_Required action_. Nothing below is to be printed except the lines between the line holding "[283,102,347,118] EPSL! ->" and the line holding "[769,274,806,286] here ->", inclusive, each exactly as it appears.

_Given data_.
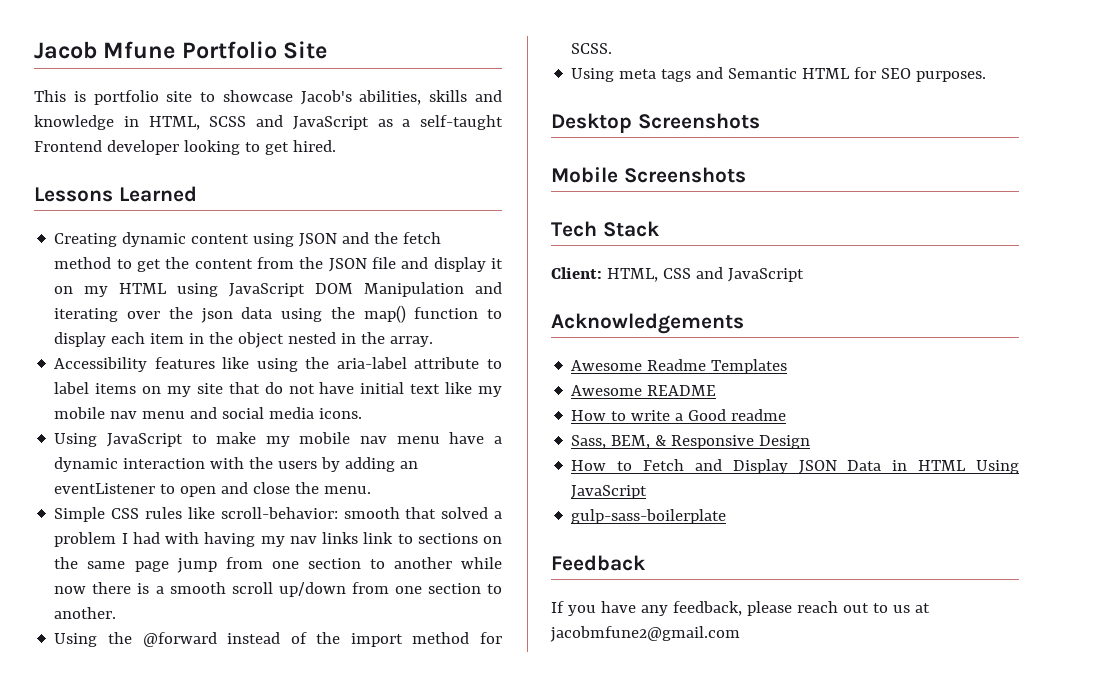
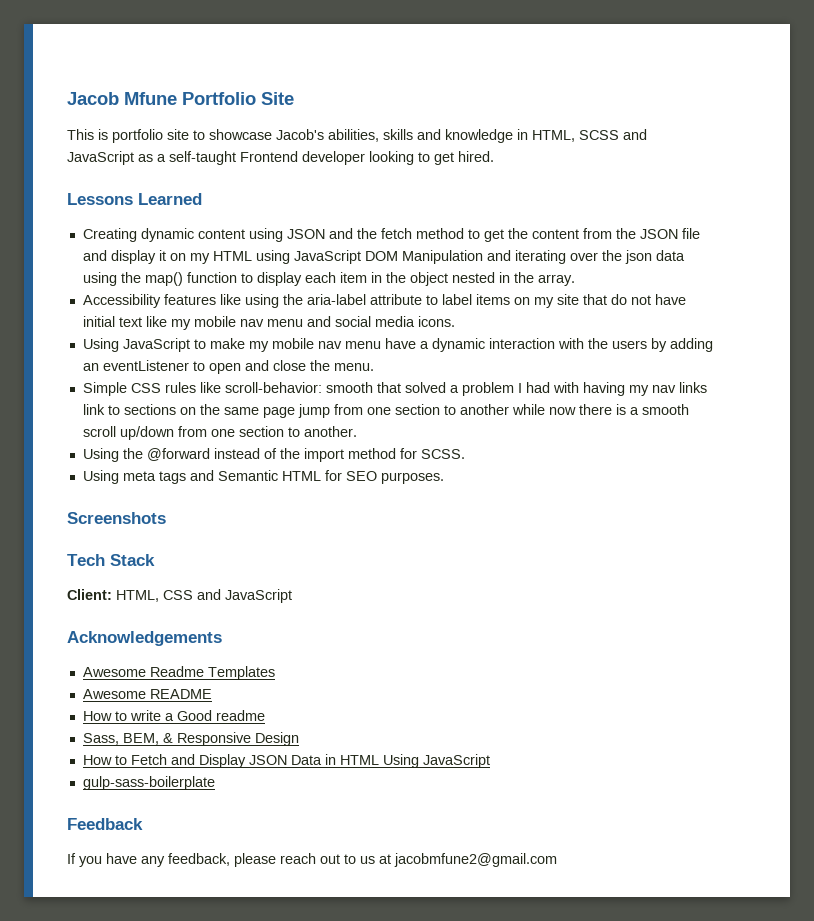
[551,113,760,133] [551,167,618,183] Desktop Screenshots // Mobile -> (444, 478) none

==

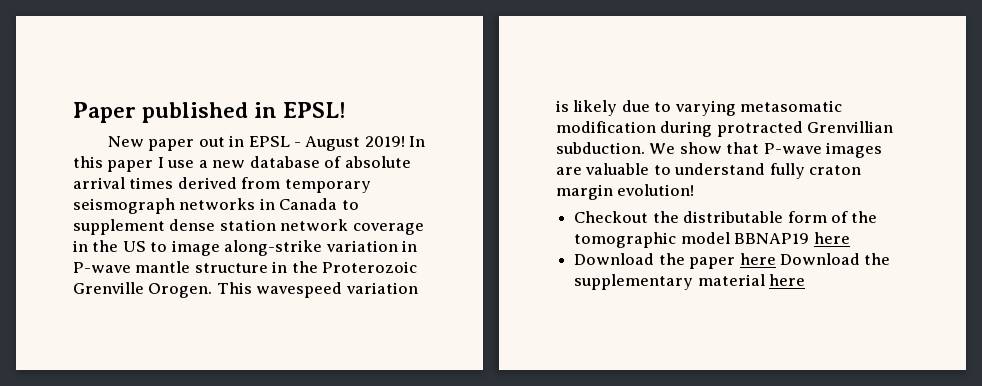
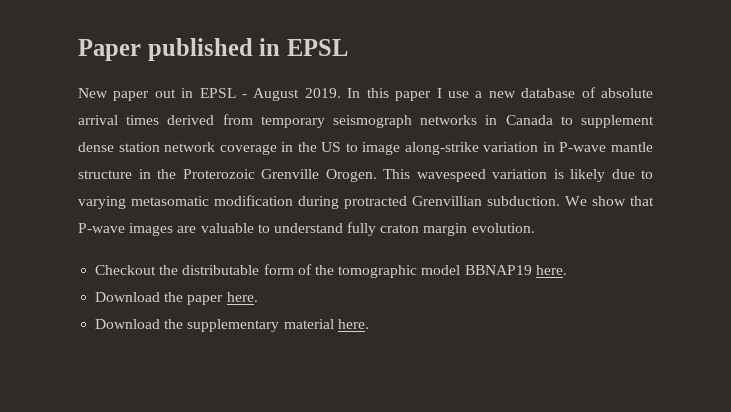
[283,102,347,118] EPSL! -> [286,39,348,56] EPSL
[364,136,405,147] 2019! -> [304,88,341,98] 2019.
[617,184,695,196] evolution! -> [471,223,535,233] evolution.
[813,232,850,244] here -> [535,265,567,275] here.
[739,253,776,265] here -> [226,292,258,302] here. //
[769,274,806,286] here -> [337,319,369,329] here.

...

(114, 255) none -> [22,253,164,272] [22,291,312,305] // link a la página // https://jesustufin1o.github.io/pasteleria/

_Written answer_.
[283,102,347,118] EPSL! -> [286,39,348,56] EPSL
[364,136,405,147] 2019! -> [304,88,341,98] 2019.
[617,184,695,196] evolution! -> [471,223,535,233] evolution.
[813,232,850,244] here -> [535,265,567,275] here.
[739,253,776,265] here -> [226,292,258,302] here. //
[769,274,806,286] here -> [337,319,369,329] here.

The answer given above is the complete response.